CBNAH: For those who are unfamiliar with Com.x, can you give us a brief history of the company?
BMS: Com.x was launched back in 2000. Bazooka Jules, Puncture, Razorjack, Cla$$war, Sky Between Branches, N-Jin and Codename: Babetool were the original launch titles. We took a break mid-2007, until we relaunched again in 2009. We then published Path which was nominated for a Russ Manning Award, along with a hardcover edition of the Cla$$war series and a collected edition of Razorjack. This was followed by [Forty-Five]45 which was released to much acclaim in 2011, followed by Monster Myths which debuted at the 2012 San Diego Comic Con, and Babble earlier this year which has gotten some amazing press, and was also nominated for a Russ Manning Award (Most Promising Newcomer Artist award).
CBNAH: From 2003 to 2007 the company went through a dark time period. How was the company able to make a comeback to publishing?
BMS: Eddie is actually the only original member of the team left standing (although I've been there for a long time and was also there during as what Ray Liotta in 'Goodfellas' may have described as 'These are the bad times…'). Perhaps he'd like to answer that one, as without him I don't think we'd be speaking…
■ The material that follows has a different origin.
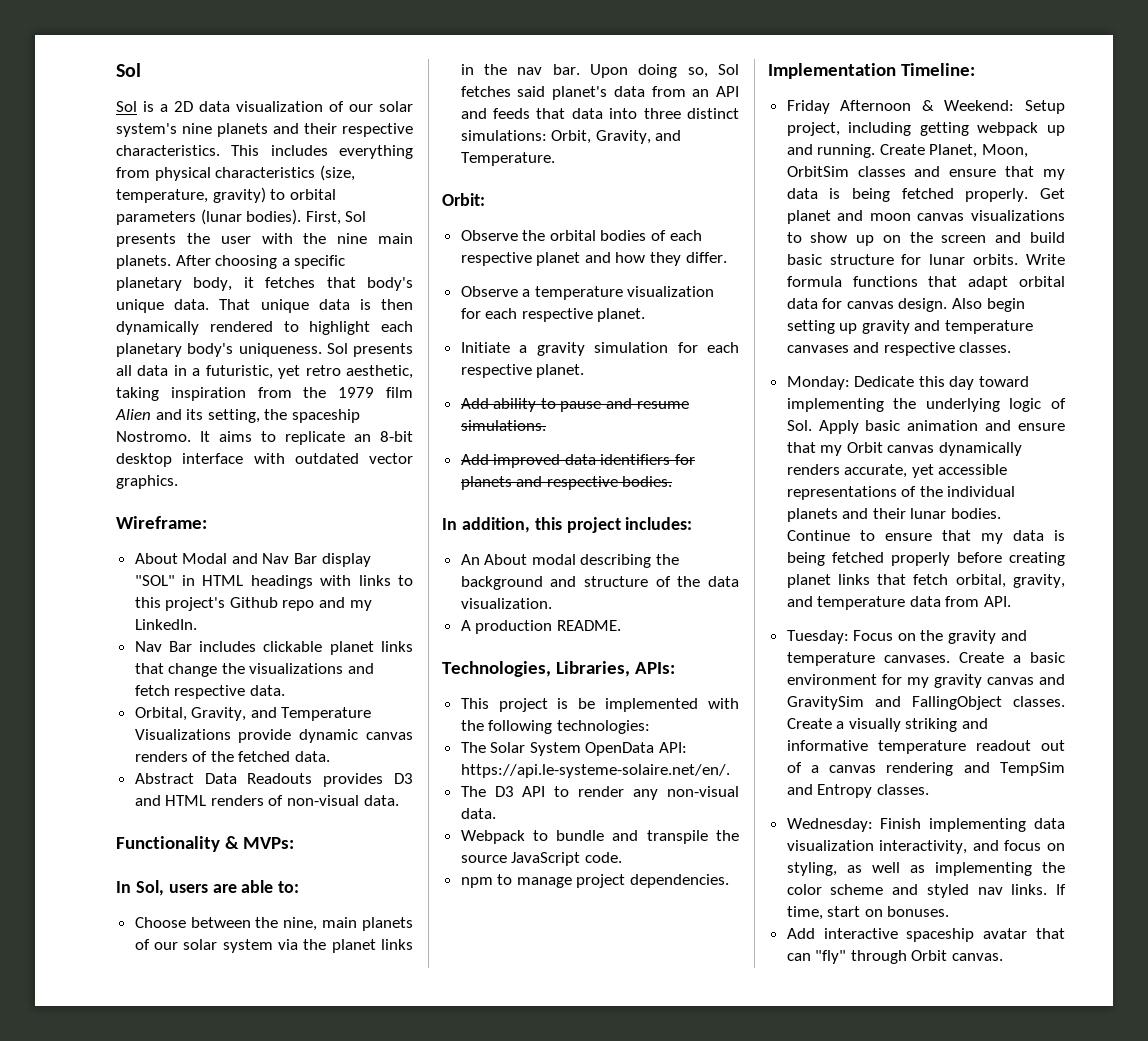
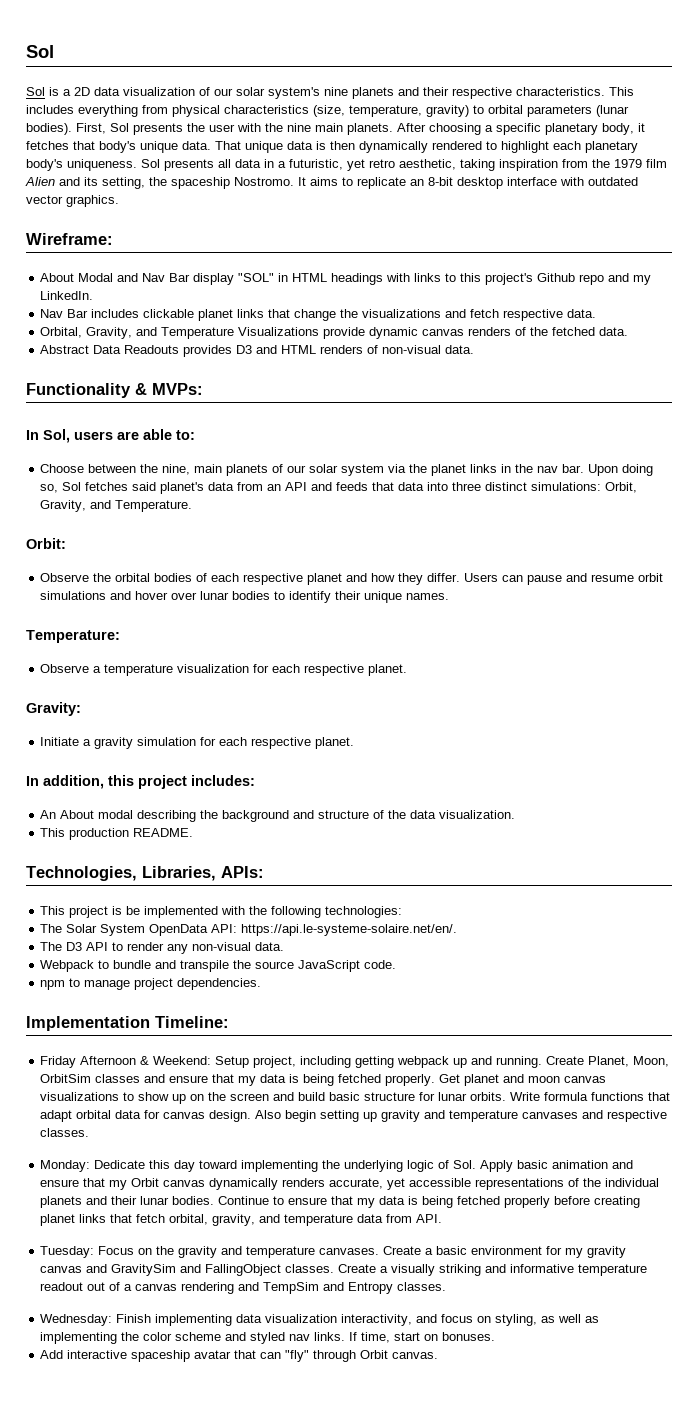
(727, 257) none -> [464,573,664,585] [40,591,450,603] [26,630,120,643] Users can pause and resume orbit simulations and hover over lunar bodies to identify their unique names. // Temperature:
(646, 315) none -> [26,702,81,716] // Gravity:
[460,398,689,412] [460,420,546,431] [460,454,696,468] [460,476,673,490] // Add ability to pause and resume simulations. // Add improved data identifiers for planets and respective bodies. -> (355, 743) none
[460,620,471,631] A -> [40,828,66,837] This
Eddie Deighton: Yeah, I guess I'm the best one to answer that! I think the simple answer is faith, confidence and an unwavering passion. We did go through some tough times, both financially and structurally, but in my heart I've always wanted to publish comics so, no matter what we went through, I knew that if my heart was still in it, Com.x would always exist. Independent publishing is an extremely tough market - even more so with the dominance the majors have over the retail sector now - but we meet so many talented people with amazing stories to tell that my enthusiasm is still strong. Fortunately, Ben and Jon both feel the same way, so we're still committed to publishing interesting, unique stories that entertain the comic reader. For me, I still want Com.x to represent all that's interesting about comics and we always strive to do something different.
CBNAH: Is there any new information on the Cla$$war film adaptation?
BMS: The film thing has been a bit frustrating… But then again that's the film business for you. One of the biggest problems has been that, often times, when people in charge think about what property they want to make into a film, one of the things they look at is 'pre-awareness.' If we sold millions of copies, that wouldn't be a problem. Across all issues, Cla$$war sold very well for an independent, but it's a drop in the ocean compared to Marvel and DC superhero titles. Also, it's a superhero title, and even though the characters aren't superheroes (they are genetically engineered super-soldiers), it is close enough to where folks pass on Cla$$war because Marvel and DC do super-hero so well. So, we're thinking about approaching this a TV series now…
ED: If we had a dime for every conversation we've had in Hollywood about translating Cla$$war for the big screen, we probably could have funded our own film by now! Seriously, the project has been through so many media transitions that it's been hard to keep track over the last decade. The Mandeville option expired quite some time ago, so we're in negotiations with other parties at present.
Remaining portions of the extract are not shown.